◆ **Task**
Only the lines from the beginning of the entries through the one with "our Monday sessions" should be written out, please, exactly and without any pictures.

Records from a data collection
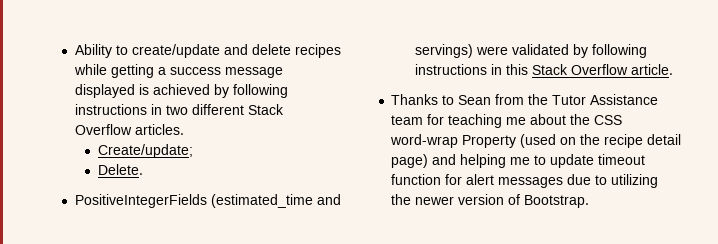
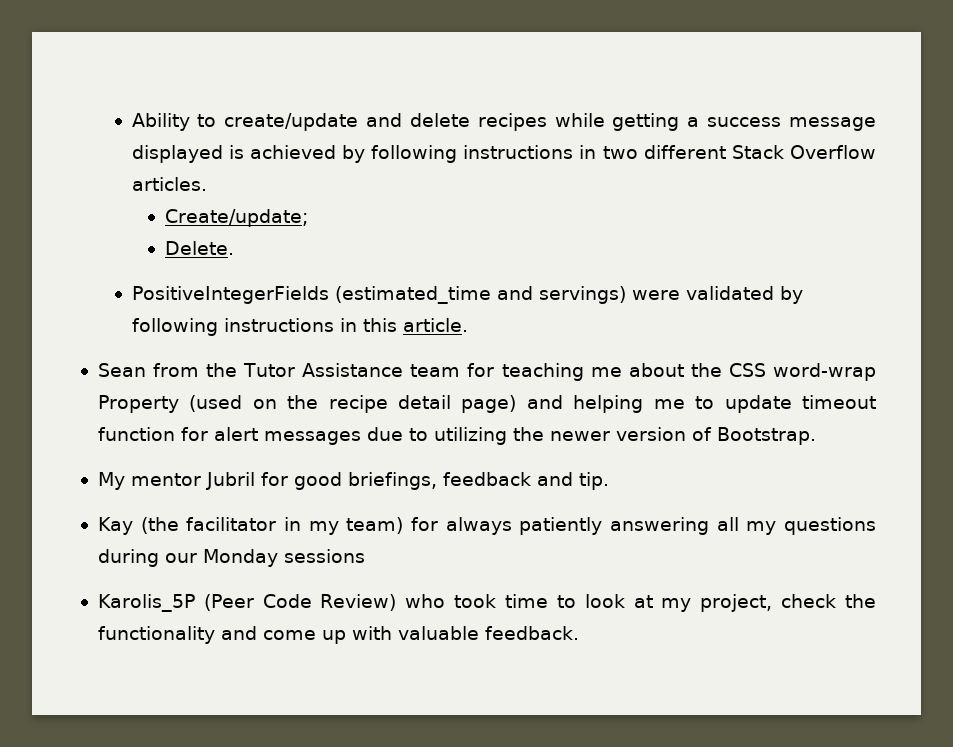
- PositiveIntegerFields (estimated_time and servings) were validated by following instructions in this Stack Overflow article.
+ PositiveIntegerFields (estimated_time and servings) were validated by following instructions in this article.
- Thanks to Sean from the Tutor Assistance team for teaching me about the CSS word-wrap Property (used on the recipe detail page) and helping me to update timeout function for alert messages due to utilizing the newer version of Bootstrap.
+ Sean from the Tutor Assistance team for teaching me about the CSS word-wrap Property (used on the recipe detail page) and helping me to update timeout function for alert messages due to utilizing the newer version of Bootstrap.
+ My mentor Jubril for good briefings, feedback and tip.
+ Kay (the facilitator in my team) for always patiently answering all my questions during our Monday sessions
+ Karolis_5P (Peer Code Review) who took time to look at my project, check the functionality and come up with valuable feedback.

◆ **Result for this task**
- PositiveIntegerFields (estimated_time and servings) were validated by following instructions in this Stack Overflow article.
+ PositiveIntegerFields (estimated_time and servings) were validated by following instructions in this article.
- Thanks to Sean from the Tutor Assistance team for teaching me about the CSS word-wrap Property (used on the recipe detail page) and helping me to update timeout function for alert messages due to utilizing the newer version of Bootstrap.
+ Sean from the Tutor Assistance team for teaching me about the CSS word-wrap Property (used on the recipe detail page) and helping me to update timeout function for alert messages due to utilizing the newer version of Bootstrap.
+ My mentor Jubril for good briefings, feedback and tip.
+ Kay (the facilitator in my team) for always patiently answering all my questions during our Monday sessions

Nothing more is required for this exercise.